Industrial production in the EU countries
Eurostat
The inflation rate in most EU countries remained extremely low until the beginning of 2021 (in Germany and Italy, due to the fall in demand caused by the pandemic, it was even below zero for a while, which is unfavorable for the economy), then began to grow rapidly, even before the war and sanctions, and began to shrink in late 2022. This decline is observed across a wide range of countries.
Inflation in Germany
Inflation in France
Inflation in Italy
Inflation in Poland
Inflation in the UK
Furthermore, Europe has almost overcome the energy crisis provoked by Russia's decision to cut gas supplies to the region by 80% (to the detriment of its own trade interests, as the IMF's quarterly magazine Finance and Development points out). The EU accumulated significant gas reserves were accumulated; the warm winter also contributed to the issue resolution. Early in January 2023, the price for gas on futures contracts with delivery in February on the Dutch site TTF plummeted to the lowest level since the beginning of the war: to one-fifth of the 2022 peak.
Natural gas prices at the TTF gas hub
On the dollar being squeezed out of the international payments system
“We will continue to work with our partners to form a stable, secure system of international payments, independent of the dollar and other Western reserve currencies, which will inevitably lose their universal nature under such policies of Western elites and Western leaders.
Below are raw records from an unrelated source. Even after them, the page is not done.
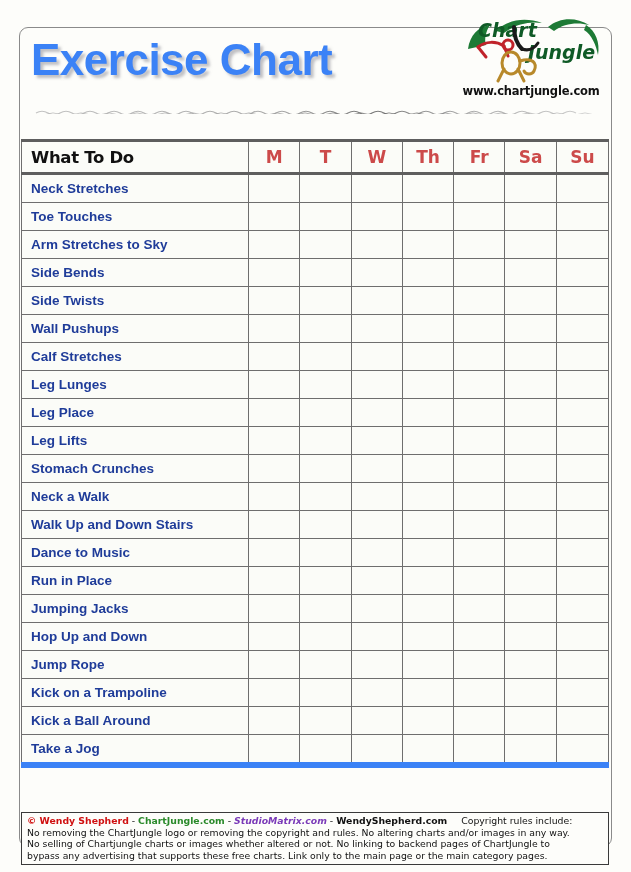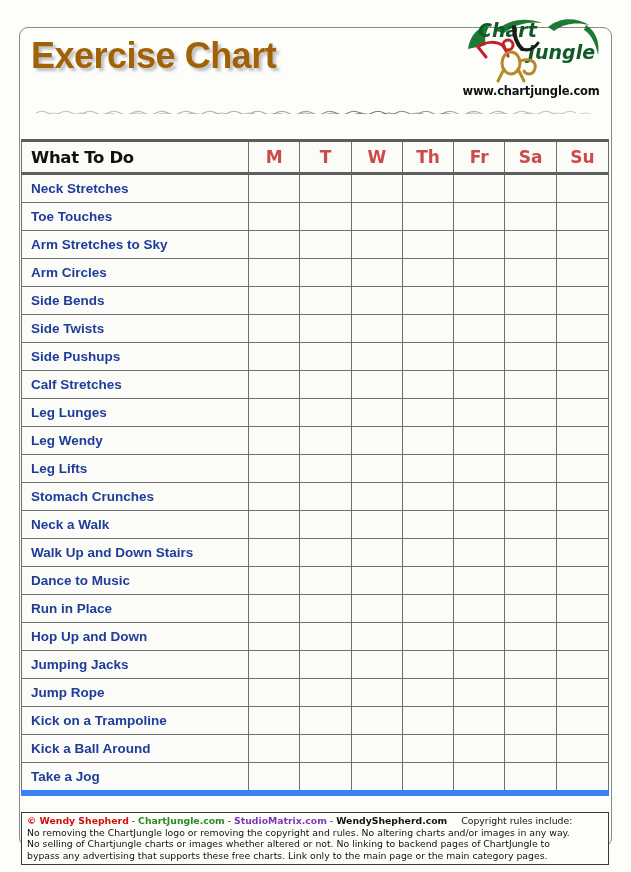--- a/index.html
+++ b/index.html
@@ -47,9 +47,9 @@
     position: absolute;
     left: 12px;
     top: 8px;
-    font-size: 36px;
+    font-size: 44px;
     font-weight: bold;
-    color: #a16207;
+    color: #3b82f6;
     letter-spacing: -0.5px;
     text-shadow: 3px 3px 3px rgba(140,140,150,0.55);
     white-space: nowrap;

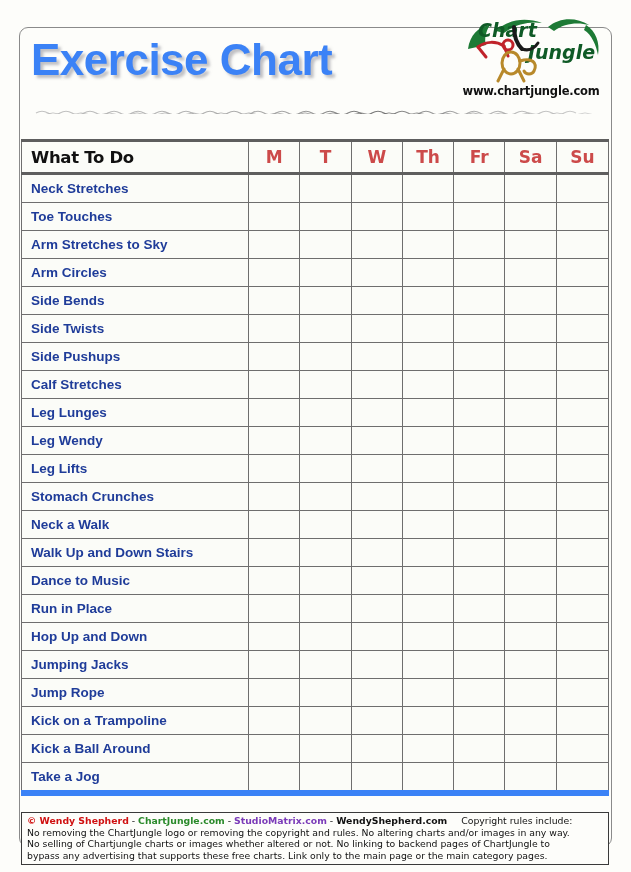--- a/index.html
+++ b/index.html
@@ -292,16 +292,6 @@
           <td class="check-cell"></td>
         </tr>
         <tr>
-          <td class="task-cell">Arm Circles</td>
-          <td class="check-cell"></td>
-          <td class="check-cell"></td>
-          <td class="check-cell"></td>
-          <td class="check-cell"></td>
-          <td class="check-cell"></td>
-          <td class="check-cell"></td>
-          <td class="check-cell"></td>
-        </tr>
-        <tr>
           <td class="task-cell">Side Bends</td>
           <td class="check-cell"></td>
           <td class="check-cell"></td>

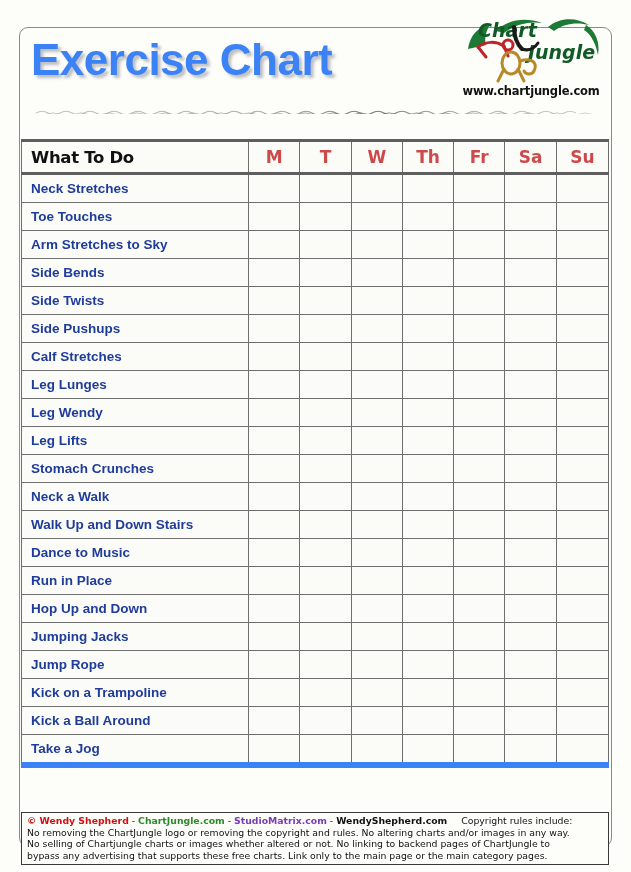--- a/index.html
+++ b/index.html
@@ -312,7 +312,7 @@
           <td class="check-cell"></td>
         </tr>
         <tr>
-          <td class="task-cell">Side Pushups</td>
+          <td class="task-cell">Wall Pushups</td>
           <td class="check-cell"></td>
           <td class="check-cell"></td>
           <td class="check-cell"></td>

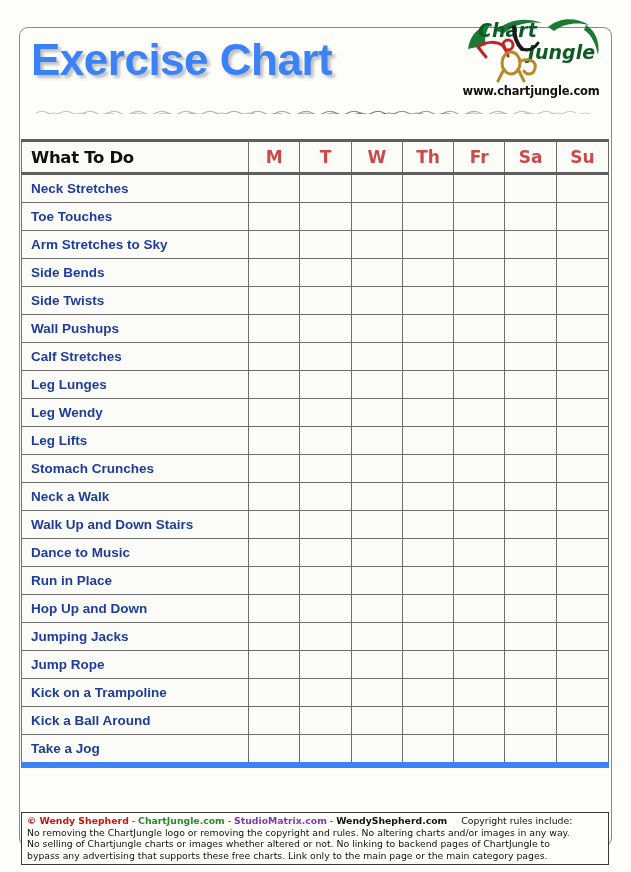--- a/index.html
+++ b/index.html
@@ -342,7 +342,7 @@
           <td class="check-cell"></td>
         </tr>
         <tr>
-          <td class="task-cell">Leg Wendy</td>
+          <td class="task-cell">Leg Place</td>
           <td class="check-cell"></td>
           <td class="check-cell"></td>
           <td class="check-cell"></td>

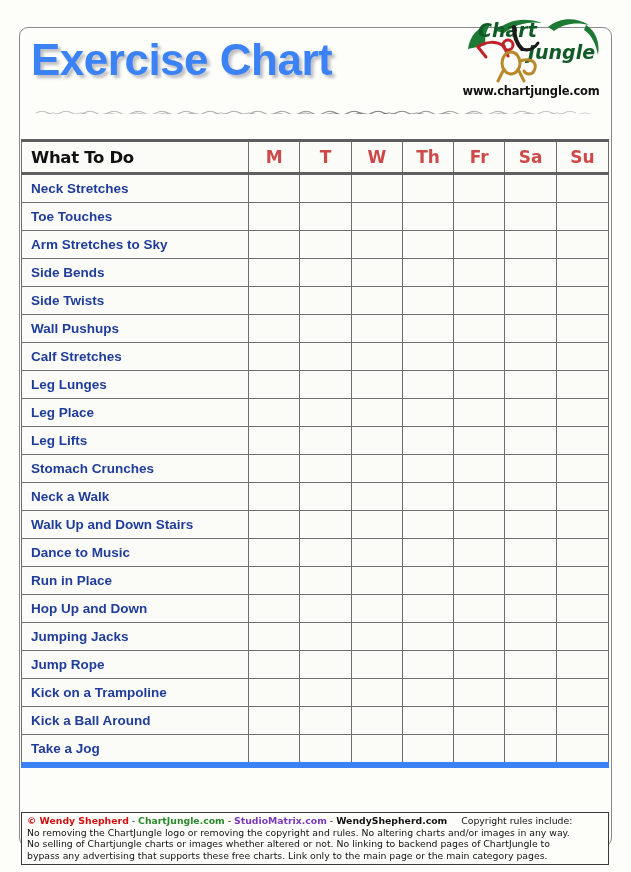--- a/index.html
+++ b/index.html
@@ -412,17 +412,17 @@
           <td class="check-cell"></td>
         </tr>
         <tr>
+          <td class="task-cell">Jumping Jacks</td>
+          <td class="check-cell"></td>
+          <td class="check-cell"></td>
+          <td class="check-cell"></td>
+          <td class="check-cell"></td>
+          <td class="check-cell"></td>
+          <td class="check-cell"></td>
+          <td class="check-cell"></td>
+        </tr>
+        <tr>
           <td class="task-cell">Hop Up and Down</td>
-          <td class="check-cell"></td>
-          <td class="check-cell"></td>
-          <td class="check-cell"></td>
-          <td class="check-cell"></td>
-          <td class="check-cell"></td>
-          <td class="check-cell"></td>
-          <td class="check-cell"></td>
-        </tr>
-        <tr>
-          <td class="task-cell">Jumping Jacks</td>
           <td class="check-cell"></td>
           <td class="check-cell"></td>
           <td class="check-cell"></td>

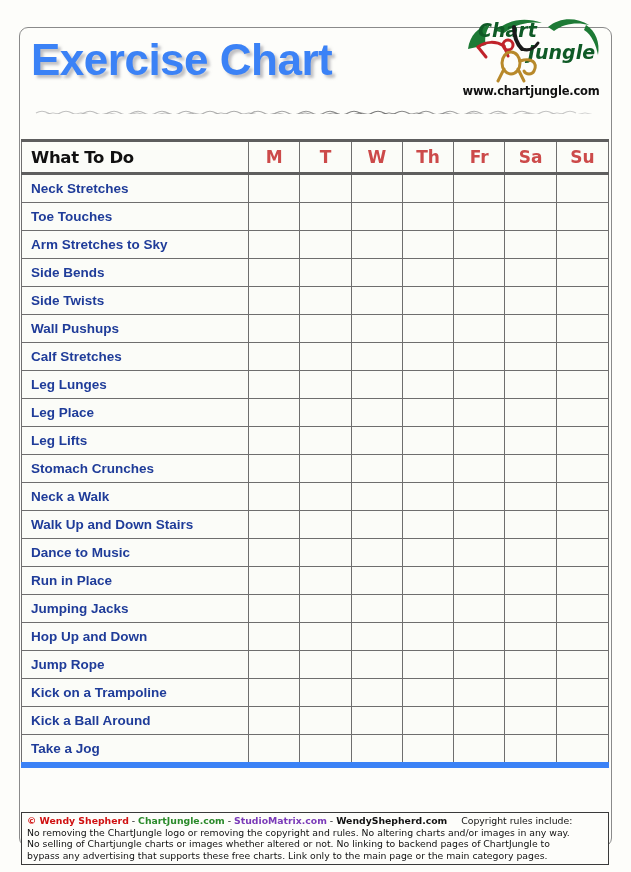--- a/index.html
+++ b/index.html
@@ -170,7 +170,7 @@
   .footer .ln { white-space: nowrap; }
   .c-red    { color: #d01010; font-weight: bold; }
   .c-green  { color: #2a8a2a; font-weight: bold; }
-  .c-purple { color: #7a3ab8; font-weight: bold; }
+  .c-purple { color: #7a3ab8; font-weight: bold; font-style: italic; }
   .c-black  { color: #111111; font-weight: bold; }
   .c-sep    { color: #111111; }
   .c-note   { color: #111111; margin-left: 14px; text-align: right; }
And it will be their own doing. We're not the ones cutting back on settlements in dollars or other so-called universal currencies; they're doing it all on their own.”
According to SWIFT, the share of the dollar in international settlements increased by 1.38 percentage points in 2022 and by 3.16 percentage points over the past two years, reaching 41.89%. The dollar’s runners-up are the currencies of other “unfriendly” states, such as the euro, the British pound, and the Japanese yen. The “friendly” Chinese yuan ranks fifth, with its share shrinking from 3.2% to 1.91% over the year.